Trouble at the Henhouse
From Life in the Court of Matane. Translated by Peter Mccambridge. Published by QC Fiction in 2016. Dupont is the author of four novels and winner of Radio-canada’s “Combat des Livres” and other awards. He lives in Montreal.
Despite my efforts to go undetected in the schoolyard, Jimmy Côté was always popping up nearby. First, he wanted to be sure that I was, indeed, the son of Henry VIII. Then, with the help of other birds of a feather, he made it clear that uniforms were a sore point with him. For me, 1982 was the year of stomach-clenching cramps. Not a day went by without an ambush, not a single recess was terror-free. I took refuge in the henhouse.
There, too, things were beginning to fall in around me. The rate of lay had plummeted with the cold nights. One morning, death visited my hens for a second time. It was the little brother who came running back in from the henhouse, panicked by what he had just seen there. The temperature had dropped below zero during the night. Clearly no one had ever explained rigor mortis to him. At a loss for words, he lay down on his back and showed us that one of the hens had taken up the very same position and was refusing to budge. The hen must be dead, we explained to him. “It can’t be,” he maintained. “Its eyes were open.”

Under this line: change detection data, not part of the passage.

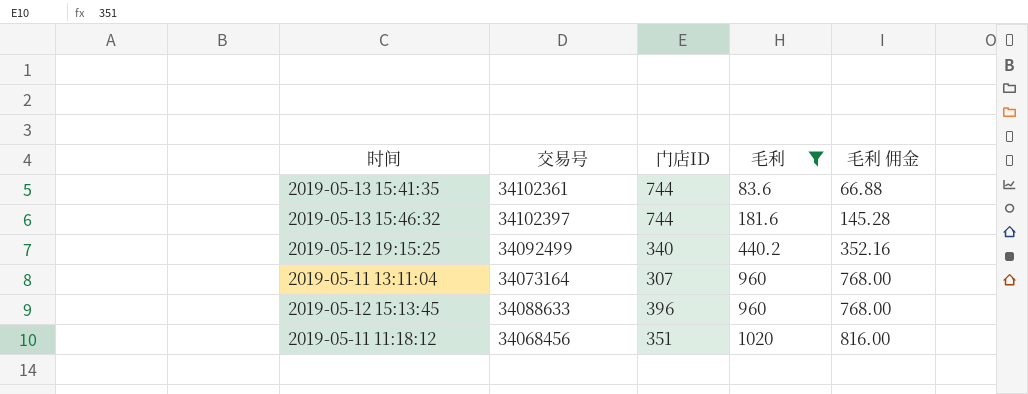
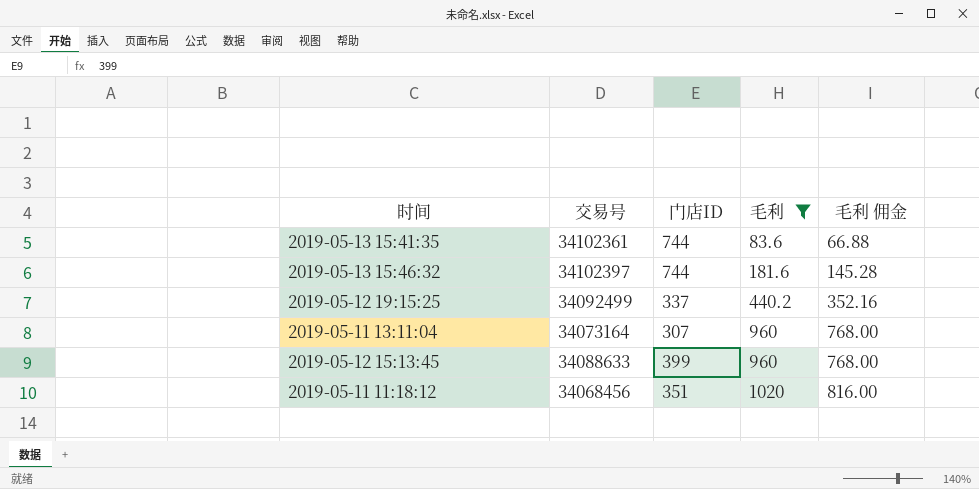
2019-05-12 19:15:25 | 门店ID: 340 -> 337
2019-05-12 15:13:45 | 门店ID: 396 -> 399

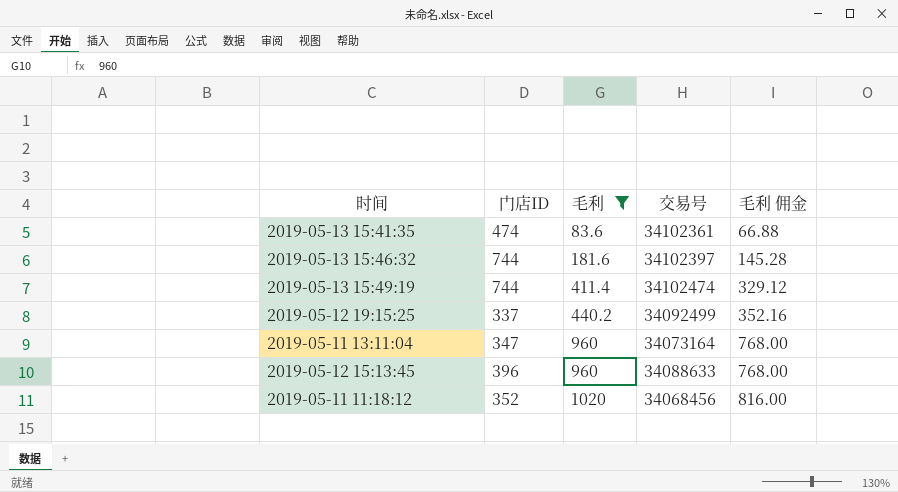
column 交易号 | position: 2 -> 4
2019-05-13 15:41:35 | 门店ID: 744 -> 474
row 2019-05-13 15:49:19: none -> 744 | 411.4 | 34102474 | 329.12
2019-05-11 13:11:04 | 门店ID: 307 -> 347
2019-05-12 15:13:45 | 门店ID: 399 -> 396
2019-05-11 11:18:12 | 门店ID: 351 -> 352

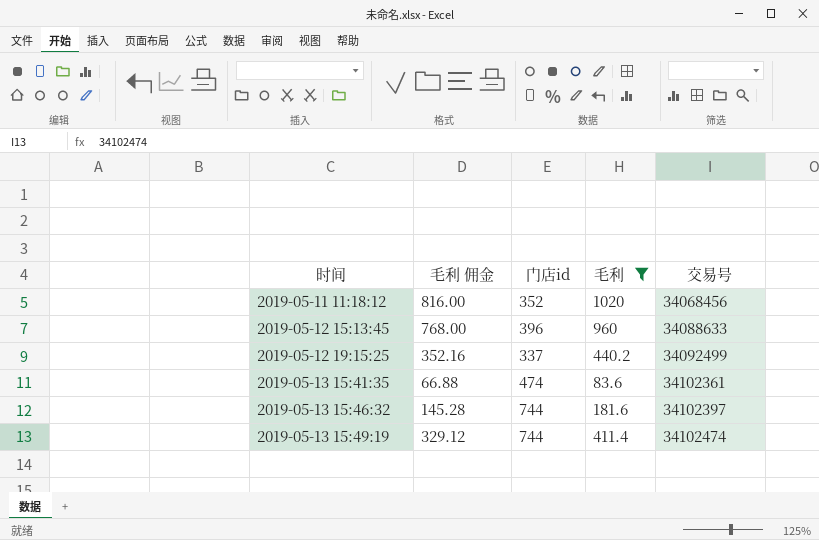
row order: 毛利 ascending -> 时间 ascending
column 毛利 佣金 | position: 5 -> 2
column name: 门店ID -> 门店id
row 2019-05-11 13:11:04: 347 | 960 | 34073164 | 768.00 -> none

I investigated. A hen had indeed died during the night. One of the younger ones. There was no sign of injury. A perfunctory autopsy revealed that she had been bitten from behind. The king suspected a weasel. The other hens went about their business, blissfully unaware. I had a new enemy to deal with.
Things began to heat up at school. Jimmy and his gang of mercenaries had taken over the schoolyard. Mr.

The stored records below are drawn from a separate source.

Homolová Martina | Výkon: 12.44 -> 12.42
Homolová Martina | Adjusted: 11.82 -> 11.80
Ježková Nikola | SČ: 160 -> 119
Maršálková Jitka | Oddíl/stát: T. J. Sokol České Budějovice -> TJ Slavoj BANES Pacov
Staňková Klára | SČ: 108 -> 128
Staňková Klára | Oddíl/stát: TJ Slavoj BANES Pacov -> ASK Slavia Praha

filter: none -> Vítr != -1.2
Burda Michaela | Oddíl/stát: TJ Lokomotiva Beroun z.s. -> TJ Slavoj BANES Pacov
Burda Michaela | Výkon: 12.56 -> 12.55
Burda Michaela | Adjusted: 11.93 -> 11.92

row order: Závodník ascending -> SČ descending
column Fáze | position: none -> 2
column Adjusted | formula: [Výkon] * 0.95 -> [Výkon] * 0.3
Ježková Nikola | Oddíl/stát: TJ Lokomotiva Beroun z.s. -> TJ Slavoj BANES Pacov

Ferguson’s ghost stories seemed to have little effect on them. One day in October, the tension reached boiling point. With my thoughts consumed by my hen’s murder, I had forgotten my fear of Jimmy and didn’t see him and his gang walk over. They began with a few slaps I didn’t see coming, a classic technique. I don’t know what came over me that day; I think the weasel affair had left a bitter taste in my mouth. Not that I was overly fond of my hens. Truth be told, they were a lot of work and were becoming harder and harder to look after. No, on that particular morning, I was mostly thinking about the nasty weasel and its treacherous attacks, and I felt an anger the size of a pea forming somewhere deep inside me. The pea grew, filled out, and took on a personality of its own that had as many qualities as flaws. Without really understanding why, and without really looking up, I grabbed Jimmy’s first apostle by the throat and held him tight until he began to turn blue. The colour went perfectly with his eyes and shoes, I thought. A touch too pale, perhaps. A deathly shade of blue would suit the little blond runt to a T. I would have to tighten my grip a little. Julie Santerre and her chicks would usually cheer on battles and acts of violence against me, cackling: “Blood! We want blood!” This time, they were there all right, but they were so astounded, they’d been struck dumb. It was as though it was their necks I was gripping in my hand. They didn’t come to the wretch’s defence, nor did they encourage him to kill me, as was their wont. Jimmy Côté, completely taken aback, made no move to step in and help out his vassal, which speaks volumes about honour among hoodlums. The boy was slowly turning blue right before my eyes, while I marvelled at just how strong my arms were. I silently thanked Henry VIII for getting me into body building.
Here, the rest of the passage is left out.